In i-Automate soll eine flexible Systemarchitektur erforscht und entworfen werden, die es ermöglicht, sowohl schutz- und leittechnische Funktionen als insbesondere auch Smart-Grid-Automatisierungs-funktionen auf einer standardisierten Hardware abzubilden. Die Gesamtlösung muss durchgängig und automatisiert prüf- und verifizierbar sein. In Feldversuchen soll die Funktionsfähigkeit und das Verhalten im Betrieb unter realen Netzbedingungen nachgewiesen werden.
Durch den aktuellen Wandel der elektrischen Energieversorgung hin zu dezentralen erneuerbaren Energiequellen werden stets auch Anpassungen an der sekundärtechnischen Infrastruktur (Netzschutz-, Netzautomatisierungs- und Leittechniksysteme), welche die wesentlichen Mess-, Steuer- und Regelungsmöglichkeiten der Netzbetriebsführung darstellen, notwendig. Einige Eigenschaften konventioneller Schutz- und Leittechniksysteme erzeugen dabei einen großen betrieblichen und wirtschaftlichen Aufwand. Beispielsweise weisen heutige Schutz- und Leitgeräte eine starke Kopplung zwischen Hard- und Software auf und können nur für begrenzte, spezifische und vorab festgelegte Funktionen eingesetzt werden. Anpassungen oder Erweiterungen an der Schutz- und Leittechnik erfordern stets zeit- und kostenintensive Umbaumaßnahmen, zudem führen sie auch zu großem Aufwand bei der Planung und Instandhaltung. Neue oder erweiterte Schutz- und Automatisierungsfunktionen, wie sie für Smart Grids benötigt werden, bedürfen bislang spezifischer neuer Hard- und Softwarekomponenten. Eine flexible Funktionsergänzung basierend auf weiterverwendbarer Hardware ist bislang nicht vorgesehen. Demgegenüber wurde aber der Bedarf für neue Schutz- und Automatisierungsfunktionen zur Optimierung und Minimierung des notwendigen Netzzubaus speziell auf Verteilnetzebene in mehreren Studien gezeigt (dena-Verteilnetzstudie, dena-Studie Systemdienstleistungen 2030, BMWi-Verteilernetzstudie).

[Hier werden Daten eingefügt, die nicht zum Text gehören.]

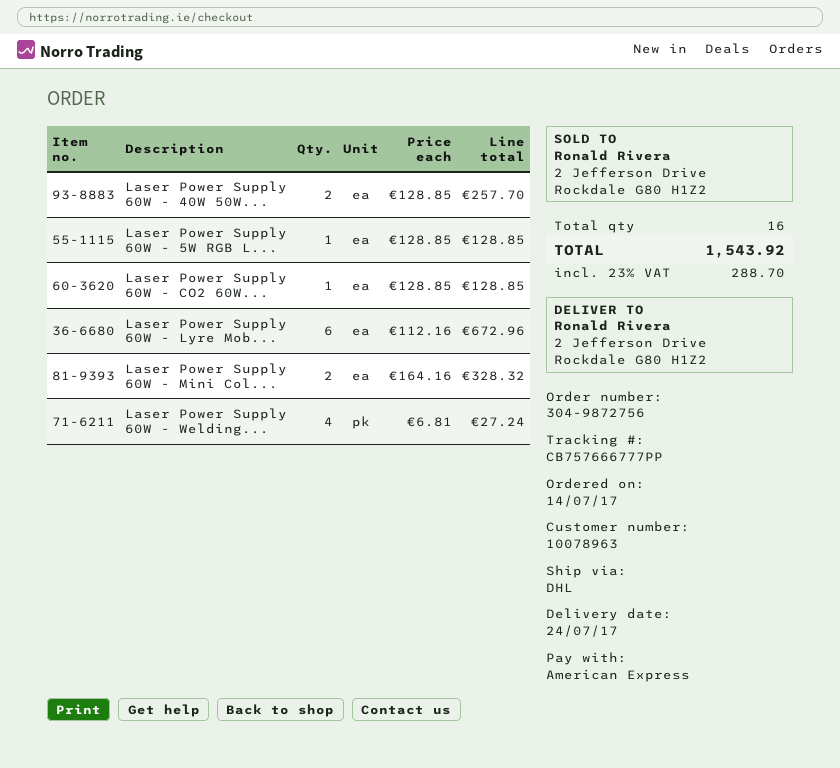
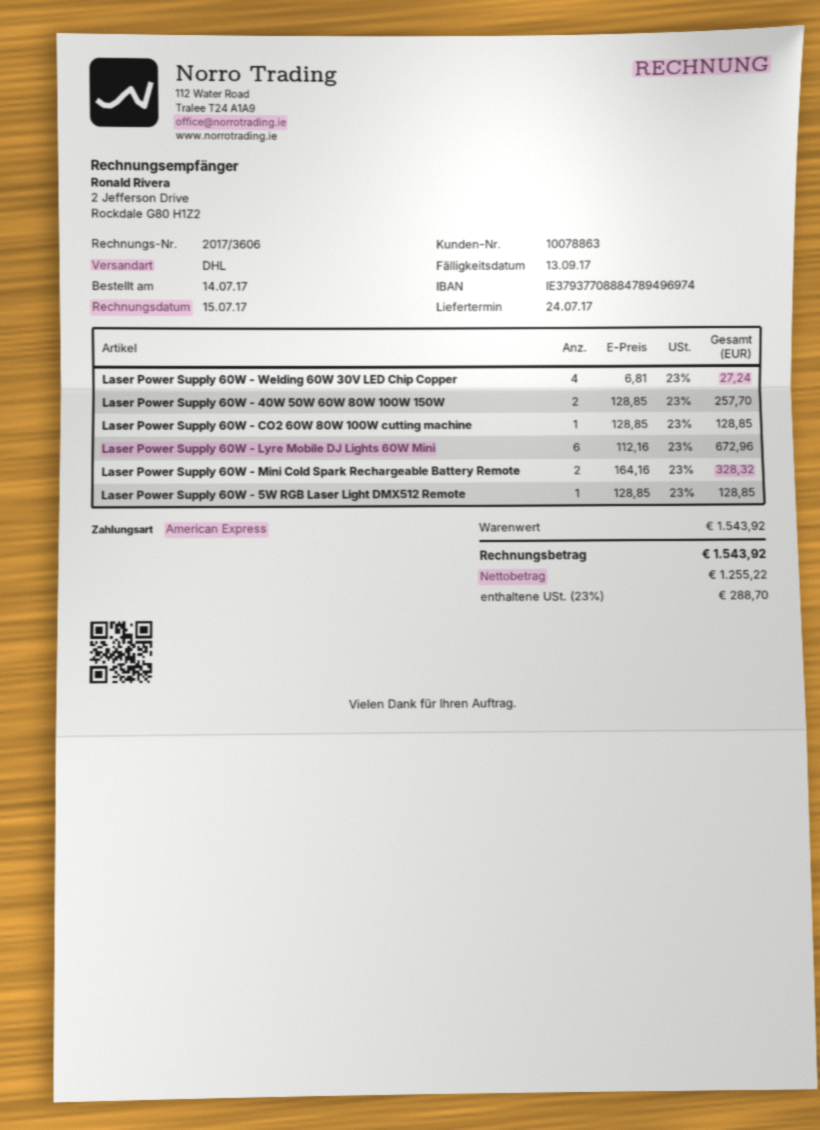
customer number: 10078963 -> 10078863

Vor diesem Hintergrund wurde in einem vorangegangenen Forschungsprojekt (i-Protect, Fördernummer 03ET7503) eine neuartige Schutz- und Leitsystemarchitektur auf Basis industrieller Automatisierungstechnik erforscht, die es ermöglicht, Hard- und Software zu trennen und Schutzfunktionen flexibel und modular konfigurierbar einzelnen Rechnermodulen zuzuordnen. In i Protect wurde die generelle Machbarkeit eines derartigen Plattformansatzes für die Anwendung in sicherheitskritischen Energieschutzsystemen gezeigt. Hierzu wurden Schutzfunktionen exemplarisch implementiert, ein Engineering-Verfahren für Schutzsysteme erstellt und die Funktion des Schutzsystems innerhalb einer Hardware-in-the-Loop-Laborumgebung getestet.
Der Bedarf für modular und flexibel konfigurierbare sowie prüf- und letztendlich zertifizier bare Automatisierungssysteme geht allerdings deutlich weiter. Insbesondere muss eine derartige Systemarchitektur neben heute bekannten überwiegend lokal-autonomen Schutzfunktionen auch übergeordnete, aggregierte und koordinierte Smart-Grid-Automatisierungsfunktionen zur Netzüberwachung und -steuerung flexibel erweiterbar ermöglichen.
Eine zu entwerfende innovative und offene Architektur nach dem Vorbild von i-Protect soll es ermöglichen, Funktionen zur Netzautomatisierung den aktuellen Anforderungen gerecht umzusetzen und gleichzeitig, im Sinne einer Zukunftssicherheit des technischen Systems, besser an zukünftige Bedingungen anpassbar zu machen.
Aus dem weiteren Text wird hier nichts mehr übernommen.